Nick Royle (born 1983) is a current England Rugby Sevens International rugby union player.  He plays as a winger.  He is currently playing 15-aside rugby for Caldy in the RFU Championship (tier 2 of the English rugby union league system).  As of 2018 he is the most prolific try scorer ever in National League 2 North with over 190 tries.  Nick has also had success with Lancashire in the Bill Beaumont Cup - winning the competition 3 times.  As well as playing international sevens, he was selected by the England Counties XV.

Career

Rugby league
Educated at Wade Deacon High School in Widnes, Royle has a strong rugby league background emanating from the age of six at local club Halton Hornets. He went on to appear for Widnes Vikings and Warrington Wolves. Nick's best memory before joining England Sevens was a 70-metre try on his Super League debut in a 24-16 Widnes win over Warrington. Royle was noted for his speed, however his defensive frailties were exposed and he chose to move to the 15-a-side code and then onto the Sevens circuit.

Rugby union

In 2002 Nick was playing rugby union for Manchester, then in the second tier of English rugby.  He made a number of league and cup appearances for the club, mostly as a substitute, and scored several tries, in a season which saw Manchester avoid relegation by finishing 12th.  The next season, he dropped several divisions to tier 4 (then known as National 3 North) to spend a year playing for Liverpool St Helens, who unfortunately ended up being relegated from the league.  During the summer of 2004 he switched to rugby league, playing for Super League sides Widnes Vikings and rivals Warrington Wolves.

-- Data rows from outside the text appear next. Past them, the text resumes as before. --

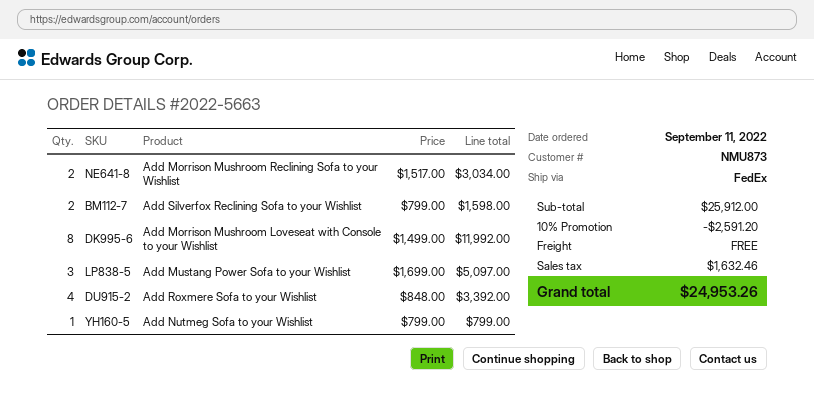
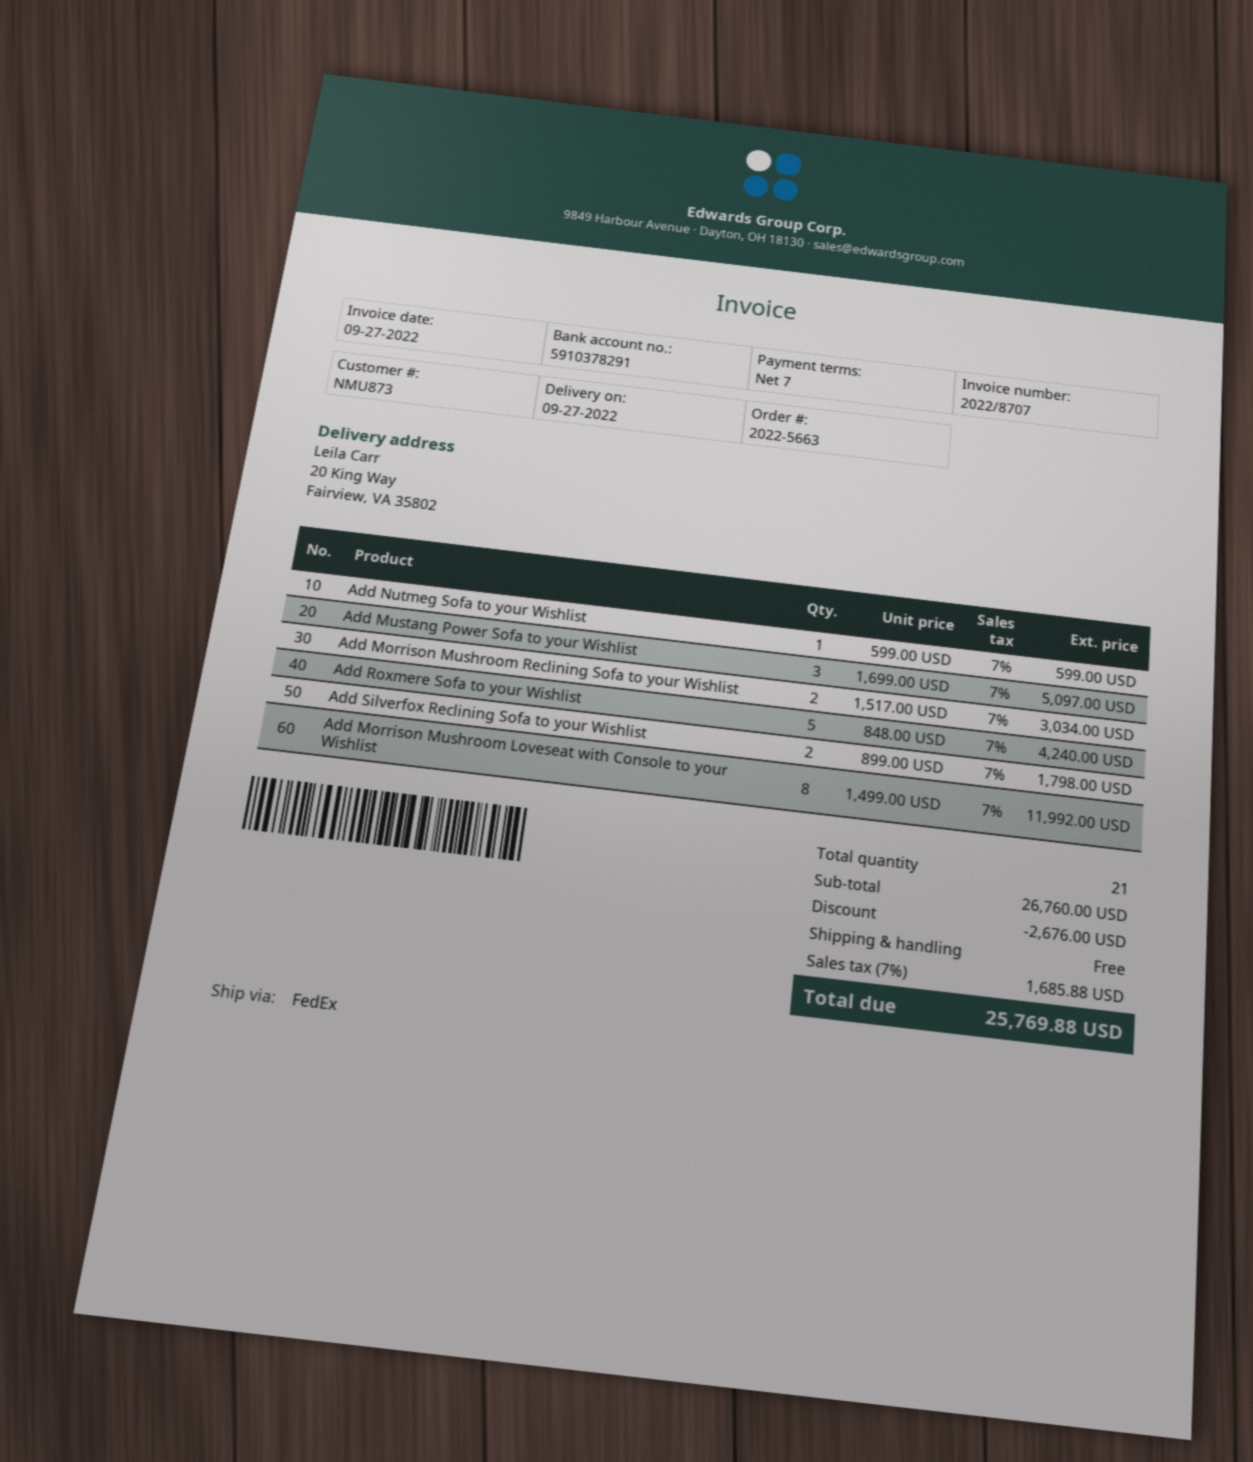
Add Silverfox Reclining Sofa to your Wishlist: 2 x 799.00 = 1598.00 -> 2 x 899.00 = 1798.00
Add Roxmere Sofa to your Wishlist: 4 x 848.00 = 3392.00 -> 5 x 848.00 = 4240.00
Add Nutmeg Sofa to your Wishlist: 1 x 799.00 = 799.00 -> 1 x 599.00 = 599.00
subtotal: 25912.00 -> 26760.00
discount: 2591.20 -> 2676.00
tax: 1632.46 -> 1685.88
total: 24953.26 -> 25769.88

Despite making a number of appearances in the Super League, Nick decided to return to rugby union for the 2005-06 season and was signed by Premiership side, Sale Sharks, who loaned him out to local Lancashire side, Fylde, who were playing in the fourth division.  He had a great debut season, scoring 16 tries for a Fylde side that finished mid table.  The following year, Nick's performances continued to improve with Fylde as he finished as the league's top try scorer with 31 tries and his club side finished in 5th place.   He also equaled the division's record of seven tries in one game during the 106-0 thrashing of relegated Orrell on 31 March 2007.  The 2007-08 season with Fylde was less prolific for Nick, although he still managed 20 tries in league and cup competitions and Fylde just missed out on a playoff spot when they finished 3rd.  In September 2007 Nick's form saw him picked by the England Counties XV for the FIRA/AER Rugby Festival held in south-west France.  He played in all 3 games at the festival scoring 3 tries.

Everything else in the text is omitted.